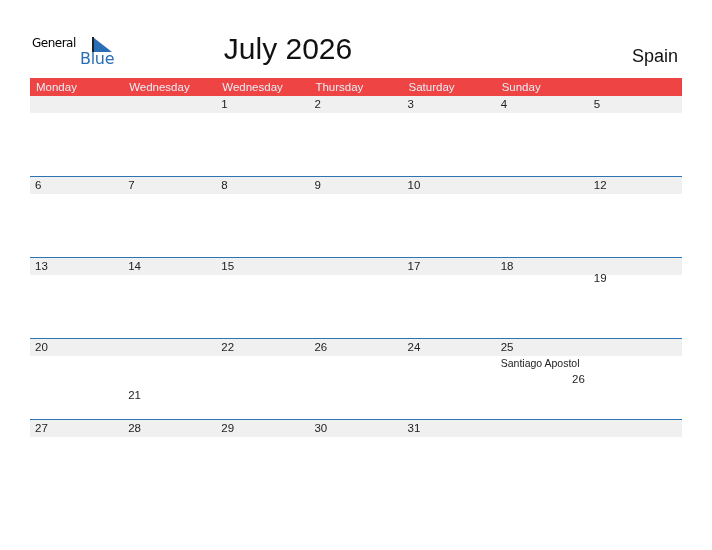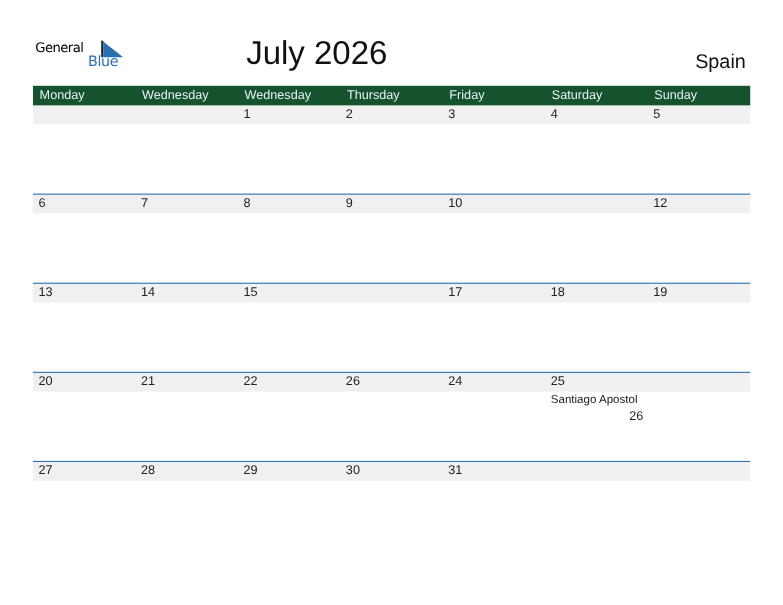--- a/index.html
+++ b/index.html
@@ -7,7 +7,7 @@
          font-family:"Liberation Sans", sans-serif; color:#222; }
   .logo { position:absolute; left:32px; top:36px; width:90px; height:34px; }
   .logo .general { position:absolute; left:0; top:0; font-size:12px; color:#000000; font-family:"DejaVu Sans", sans-serif; letter-spacing:-0.5px; }
-  .logo .blue { position:absolute; left:48px; top:13px; font-size:13px; color:#2a6fb5; font-family:"DejaVu Sans", sans-serif; letter-spacing:-0.3px; }
+  .logo .blue { position:absolute; left:48px; top:13px; font-size:16px; color:#2a6fb5; font-family:"DejaVu Sans", sans-serif; letter-spacing:-0.3px; }
   .logo .tri { position:absolute; left:62px; top:2px; width:0; height:0;
                border-left:18px solid #2a6fb5; border-top:14px solid transparent; }
   .logo .bar { position:absolute; left:60px; top:1px; width:2px; height:15px; background:#222; }

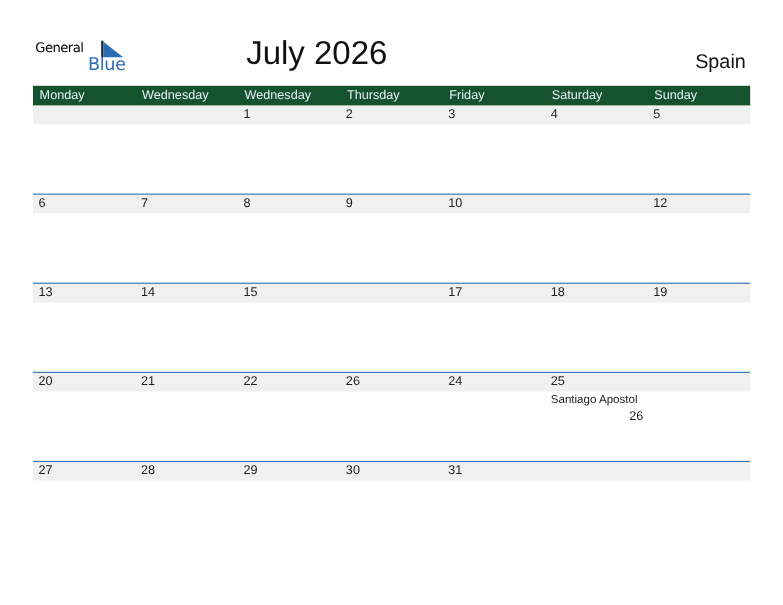--- a/index.html
+++ b/index.html
@@ -13,7 +13,7 @@
   .logo .bar { position:absolute; left:60px; top:1px; width:2px; height:15px; background:#222; }
   .title { position:absolute; left:0; width:576px; top:32px; text-align:center; font-size:30px; color:#111; }
   .country { position:absolute; right:34px; top:46px; font-size:18px; color:#111; }
-  .header { position:absolute; left:30px; top:78px; width:652px; height:18px; background:#14532d; display:flex; }
+  .header { position:absolute; left:30px; top:78px; width:652px; height:18px; background:#ef4444; display:flex; }
   .header div { width:93.14px; color:#e8eef6; font-size:11.5px; line-height:18px; padding-left:6px; box-sizing:border-box; }
   .week { position:absolute; left:30px; width:652px; height:81px; }
   .week .strip { position:absolute; left:0; top:0; width:652px; height:17px; background:#f0f0f0; }

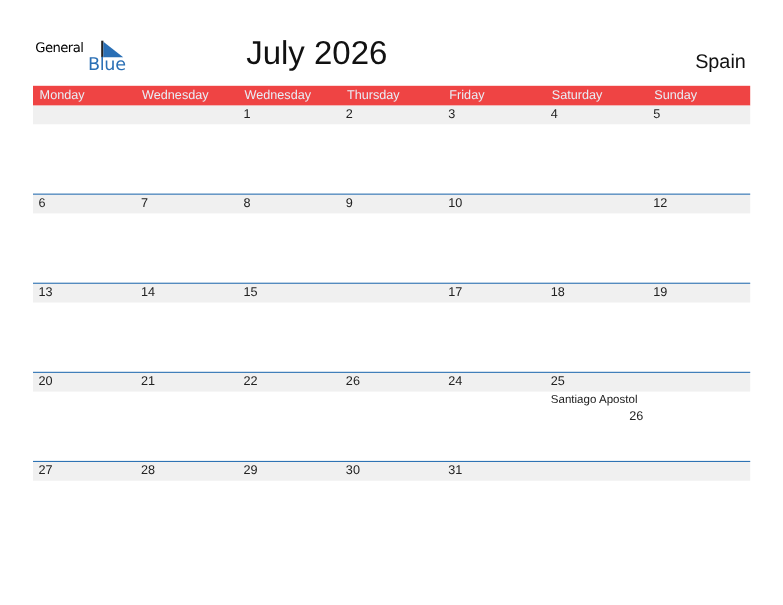--- a/index.html
+++ b/index.html
@@ -40,7 +40,6 @@
   <div>Wednesday</div>
   <div>Wednesday</div>
   <div>Thursday</div>
-  <div>Friday</div>
   <div>Saturday</div>
   <div>Sunday</div>
 </div>

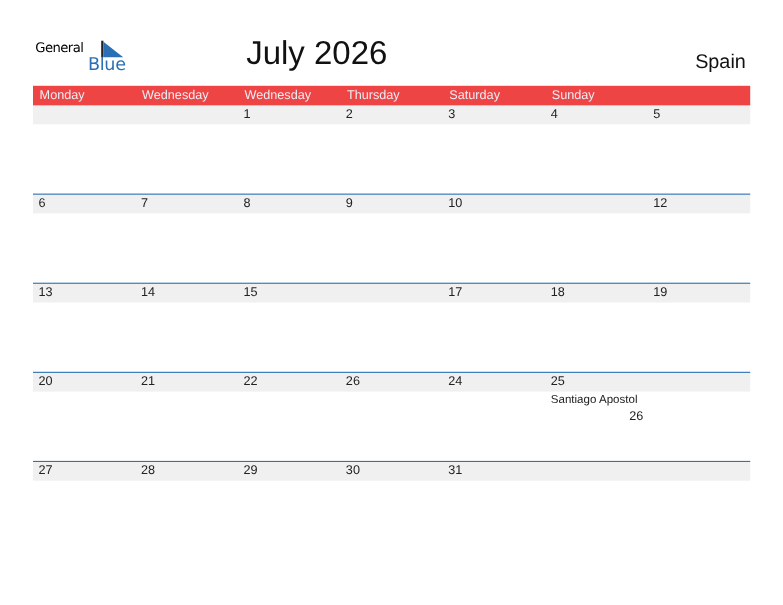--- a/index.html
+++ b/index.html
@@ -107,7 +107,7 @@
       <div class="cell" style="left: 465.714px;">
         <span class="num">18</span>
       </div>
-      <div class="cell" style="left: 558.857px;">
+      <div class="cell" style="left: 558.857px; margin-top: 12px;">
         <span class="num">19</span>
       </div>
     </div>

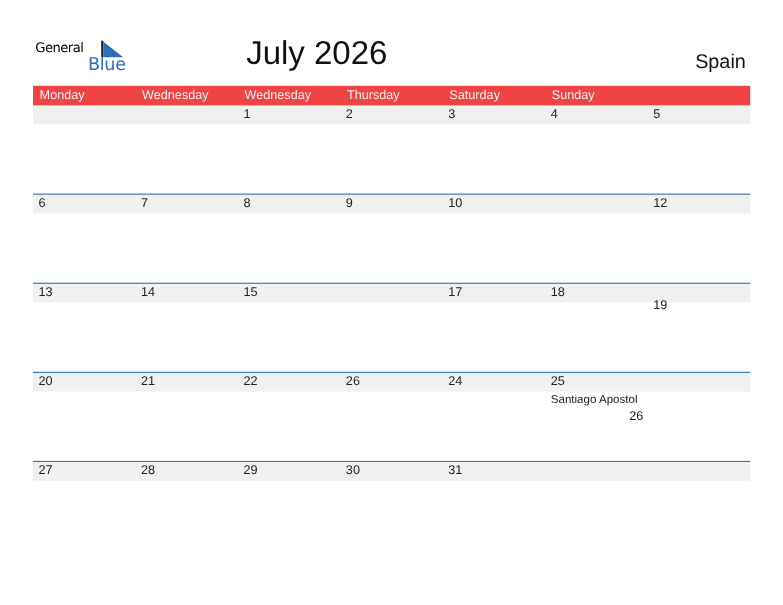--- a/index.html
+++ b/index.html
@@ -116,7 +116,7 @@
       <div class="cell" style="left: 0px;">
         <span class="num">20</span>
       </div>
-      <div class="cell" style="left: 93.1429px;">
+      <div class="cell" style="left: 93.1429px; margin-top: 48px;">
         <span class="num">21</span>
       </div>
       <div class="cell" style="left: 186.286px;">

- Assignment:
Each entry, word for word, belongs in your answer; each picture does not.

- Exercise solution:
--- a/index.html
+++ b/index.html
@@ -7,7 +7,7 @@
          font-family:"Liberation Sans", sans-serif; color:#222; }
   .logo { position:absolute; left:32px; top:36px; width:90px; height:34px; }
   .logo .general { position:absolute; left:0; top:0; font-size:12px; color:#000000; font-family:"DejaVu Sans", sans-serif; letter-spacing:-0.5px; }
-  .logo .blue { position:absolute; left:48px; top:13px; font-size:13px; color:#2a6fb5; font-family:"DejaVu Sans", sans-serif; letter-spacing:-0.3px; }
+  .logo .blue { position:absolute; left:48px; top:13px; font-size:16px; color:#2a6fb5; font-family:"DejaVu Sans", sans-serif; letter-spacing:-0.3px; }
   .logo .tri { position:absolute; left:62px; top:2px; width:0; height:0;
                border-left:18px solid #2a6fb5; border-top:14px solid transparent; }
   .logo .bar { position:absolute; left:60px; top:1px; width:2px; height:15px; background:#222; }

--- a/index.html
+++ b/index.html
@@ -13,7 +13,7 @@
   .logo .bar { position:absolute; left:60px; top:1px; width:2px; height:15px; background:#222; }
   .title { position:absolute; left:0; width:576px; top:32px; text-align:center; font-size:30px; color:#111; }
   .country { position:absolute; right:34px; top:46px; font-size:18px; color:#111; }
-  .header { position:absolute; left:30px; top:78px; width:652px; height:18px; background:#14532d; display:flex; }
+  .header { position:absolute; left:30px; top:78px; width:652px; height:18px; background:#ef4444; display:flex; }
   .header div { width:93.14px; color:#e8eef6; font-size:11.5px; line-height:18px; padding-left:6px; box-sizing:border-box; }
   .week { position:absolute; left:30px; width:652px; height:81px; }
   .week .strip { position:absolute; left:0; top:0; width:652px; height:17px; background:#f0f0f0; }

--- a/index.html
+++ b/index.html
@@ -40,7 +40,6 @@
   <div>Wednesday</div>
   <div>Wednesday</div>
   <div>Thursday</div>
-  <div>Friday</div>
   <div>Saturday</div>
   <div>Sunday</div>
 </div>

--- a/index.html
+++ b/index.html
@@ -107,7 +107,7 @@
       <div class="cell" style="left: 465.714px;">
         <span class="num">18</span>
       </div>
-      <div class="cell" style="left: 558.857px;">
+      <div class="cell" style="left: 558.857px; margin-top: 12px;">
         <span class="num">19</span>
       </div>
     </div>

--- a/index.html
+++ b/index.html
@@ -116,7 +116,7 @@
       <div class="cell" style="left: 0px;">
         <span class="num">20</span>
       </div>
-      <div class="cell" style="left: 93.1429px;">
+      <div class="cell" style="left: 93.1429px; margin-top: 48px;">
         <span class="num">21</span>
       </div>
       <div class="cell" style="left: 186.286px;">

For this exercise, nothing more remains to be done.